本当に、藤壺様のお顔立ちやお姿は不思議なほど桐壺様にそっくりでいらっしゃいました。
しかも桐壺様と違ってご身分も高く評判も素晴らしくて、
誰もさげすみ申し上げなさることなどできるものではございませんでしたので、
何も気兼ねすることなく過ごして大変に満ち足りた様子でいらっしゃいました。
思えば、桐壺様に関しては人々がお認め申し上げなかったために、帝のご愛情はかえって増していったのでした。
帝のお気持ちが紛れなさるというわけではありませんでしたが、それでも自然と藤壺様にお心は移って、
たいそう心が慰められる様子でいらっしゃるのにつけて、何とも言えずしみじみ感じるものがありました。
源氏の君は帝のおそばを離れなさらないので、他のお后様方もですが、
帝が足繁くお通いになる藤壺様はまして源氏の君と対面するのを恥ずかしがっているわけにもいきませんでした。
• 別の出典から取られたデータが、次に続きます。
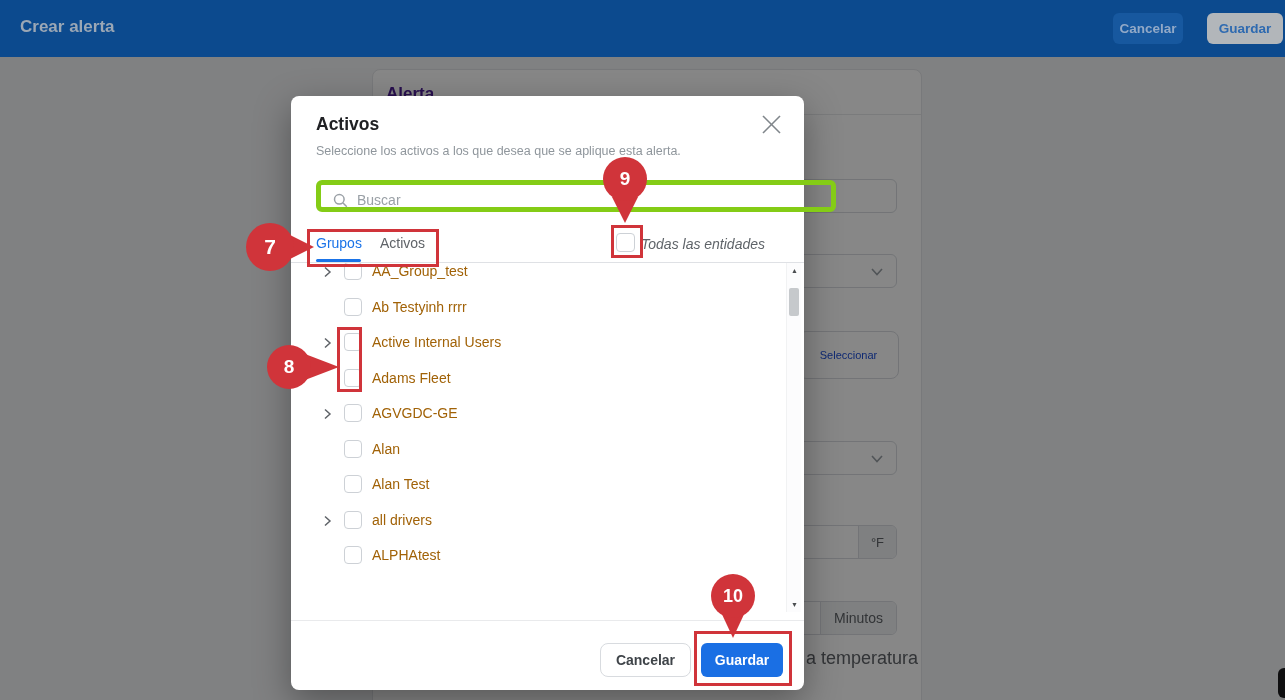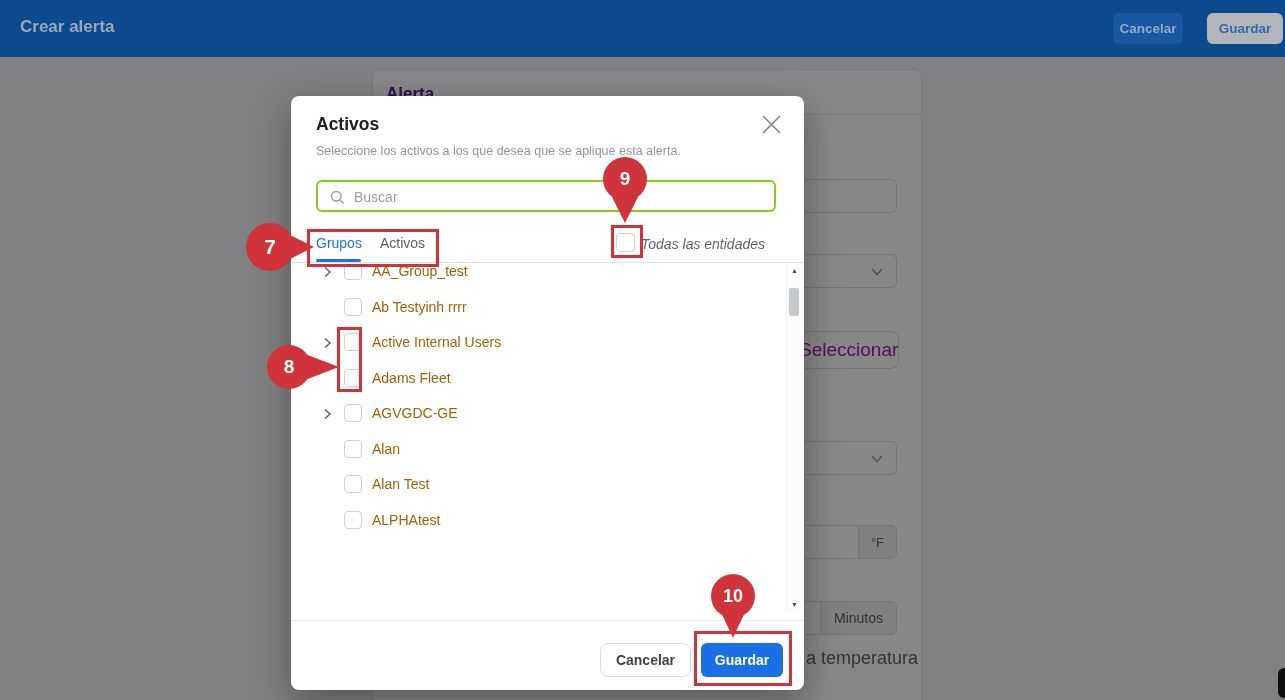--- a/index.html
+++ b/index.html
@@ -38,7 +38,7 @@
   .modal-title { position:absolute; left:25px; top:18px; font-size:17.5px; font-weight:bold; color:#202124; }
   .modal-close { position:absolute; right:22px; top:18px; width:21px; height:21px; cursor:pointer; }
   .modal-sub { position:absolute; left:25px; top:48px; font-size:12.5px; color:#8f969c; }
-  .search-box { position:absolute; left:25px; top:84px; width:460px; height:32px; border:2px solid #84cc16; border-radius:6px; }
+  .search-box { position:absolute; left:25px; top:84px; width:520px; height:32px; border:5px solid #84cc16; border-radius:6px; }
   .search-box input { position:absolute; left:36px; top:0; width:410px; height:30px; border:none; outline:none; font-size:14px; color:#3c4043; font-family:inherit; background:transparent; }
   .search-box input::placeholder { color:#9aa0a6; }
   .search-icon { position:absolute; left:12px; top:8px; }

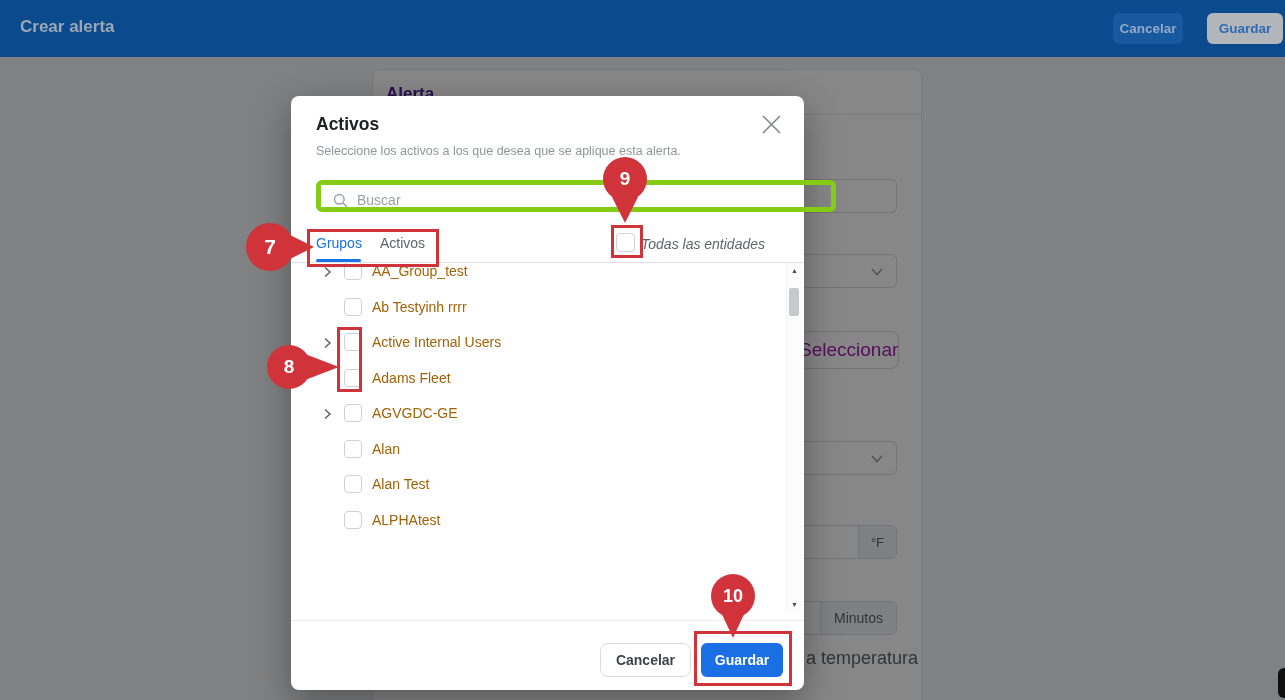--- a/index.html
+++ b/index.html
@@ -20,7 +20,7 @@
   .fld { position:absolute; left:24px; right:24px; height:34px; background:#fff; border:1px solid #d9dce1; border-radius:6px; }
   .fld-1 { top:109px; } .fld-2 { top:184px; } .fld-3 { top:371px; }
   .chev-down { position:absolute; right:13px; top:13px; }
-  .select-btn { position:absolute; left:425px; top:261px; width:101px; height:38px; background:#fff; border:1px solid #d9dce1; border-radius:8px; font-size:19px; font-weight:500; color:#a21caf; font-family:inherit; cursor:pointer; }
+  .select-btn { position:absolute; left:425px; top:261px; width:101px; height:48px; background:#fff; border:1px solid #d9dce1; border-radius:8px; font-size:11px; font-weight:500; color:#1d4ed8; font-family:inherit; cursor:pointer; }
   .unit-group { position:absolute; left:24px; right:24px; height:34px; border:1px solid #d9dce1; border-radius:6px; background:#fff; overflow:hidden; }
   .grp-temp { top:455px; } .grp-min { top:531px; }
   .unit-addon { position:absolute; right:0; top:0; bottom:0; background:#f0f2f3; border-left:1px solid #d9dce1; display:flex; align-items:center; justify-content:center; color:#5f6368; }

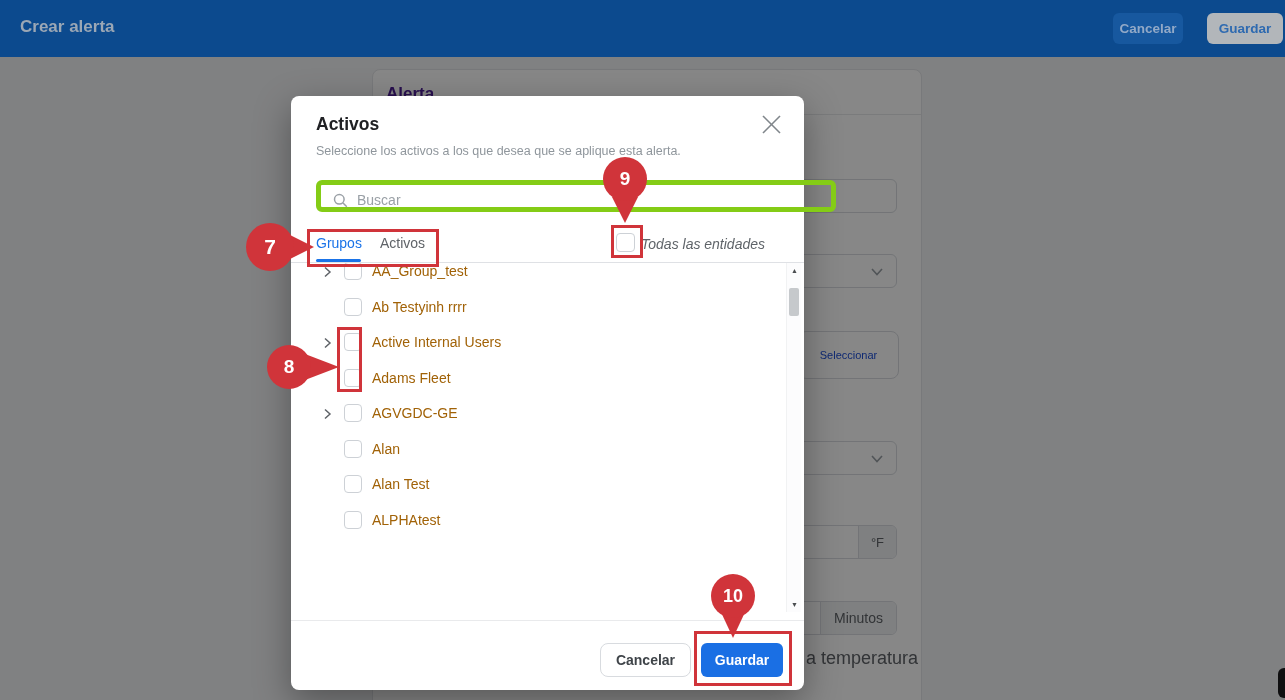--- a/index.html
+++ b/index.html
@@ -206,6 +206,13 @@
     <div class="row-label">Alan Test</div>
   </div>
 
+  <div class="tree-row">
+    <svg class="row-chev" viewBox="0 0 14 14">
+              <polyline points="5,2.5 10,7 5,11.5" fill="none" stroke="#5f6368" stroke-width="1.5"></polyline>
+            </svg>
+    <div class="checkbox row-cb"></div>
+    <div class="row-label">all drivers</div>
+  </div>
 
 
   <div class="tree-row">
どのお后様にしても、自分が人より劣っているとお思いになっているはずもなく、
それぞれに素晴らしいのですが、それなりにお年を召していらっしゃるのに対して、
藤壺様はとても若くてかわいらしい感じでございまして、しきりに源氏の君の目から隠れようとなさるのですが、
源氏の君の方で自然とそのお姿をちらっと拝見したりもするのでした。
その源氏の君は母親である桐壺様のことはまったく覚えていらっしゃいませんでしたが、
「藤壺様にとても似ていらっしゃったのですよ」と内侍の典侍が申し上げたので、
幼い御心から非常に恋しく思い申し上げて、
「いつも藤壺様の所に参上して一緒にいたいな」とお思いになっていました。
※雰囲気を重んじた現代語訳となっております。
幼くして実母を失った光源氏は強烈なマザーコンプレックスを負うことになりました。
藤壺が母親に似ていると聞かされたことで藤壺に近づきたい一心の幼い光源氏。
かわいそうでもあり、また愛しくもありますね。